Since there are \(27\) regions, with \(156\) observations each, it is not reasonably to show how our model performed for every combination of date and location. We will limit ourselves to show some regions at all times and all regions at some times The reader may use the code provided in this document or in the vignette to fit this model and do a thoroughly examination of the results. Moreover, here we focus only in the usage of the kDGLM package and not in the epidemiological aspect of the results.

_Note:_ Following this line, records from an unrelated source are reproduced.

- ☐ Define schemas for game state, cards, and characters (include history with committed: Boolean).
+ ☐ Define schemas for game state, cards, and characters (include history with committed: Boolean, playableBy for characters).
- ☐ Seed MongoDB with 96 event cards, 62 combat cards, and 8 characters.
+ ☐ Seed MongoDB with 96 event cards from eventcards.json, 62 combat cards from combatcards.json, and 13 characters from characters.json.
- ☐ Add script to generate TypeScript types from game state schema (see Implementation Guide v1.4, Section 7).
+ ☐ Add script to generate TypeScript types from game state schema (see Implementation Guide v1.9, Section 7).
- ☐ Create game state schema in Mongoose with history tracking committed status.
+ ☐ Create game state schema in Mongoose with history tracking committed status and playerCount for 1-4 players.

Finally, about the computational cost, the initial model (that for the total number of hospital admissions over time) took about \(0.11s\) to fit and the advanced model took \(4.24s\), which is within the expected range, since the final model has \(27\) outcomes and \(110\) latent states that, when we consider that they all had temporal dynamic, yields \(17.160\) parameters, from which the joint distribution is obtained.

References

Banerjee, S., Carlin, B. P., and Gelfand, A. E. (2014). Hierarchical modeling and analysis for spatial data. Chapman; Hall/CRC.
dos Santos, S. V., Junior, Alves, M. B., and Migon, H. S. (2024). An efficient sequential approach for joint modelling of multiple time series.
Ministry of Health, Brazil. (2023). DATASUS - department of informatics of the unified health system. http://datasus.saude.gov.br.
Ribeiro, E. G., Pinheiro, P. C., Nascimento, B. R., Cacique, J. P. P., Teixeira, R. A., Nascimento, J. de S., … Malta, D. C. (2022). Impact of the COVID-19 pandemic on hospital admissions for cardiovascular diseases in a large brazilian urban center. Revista Da Sociedade Brasileira de Medicina Tropical, 55, e0264–2021.
Schmidt, A. M., and Nobre, W. S. (2018). Conditional autoregressive (CAR) model. In Wiley StatsRef: Statistics reference online, pages 1–11. John Wiley & Sons, Ltd.
West, M., and Harrison, J. (1997). Bayesian forecasting and dynamic models (springer series in statistics). Hardcover; Springer-Verlag.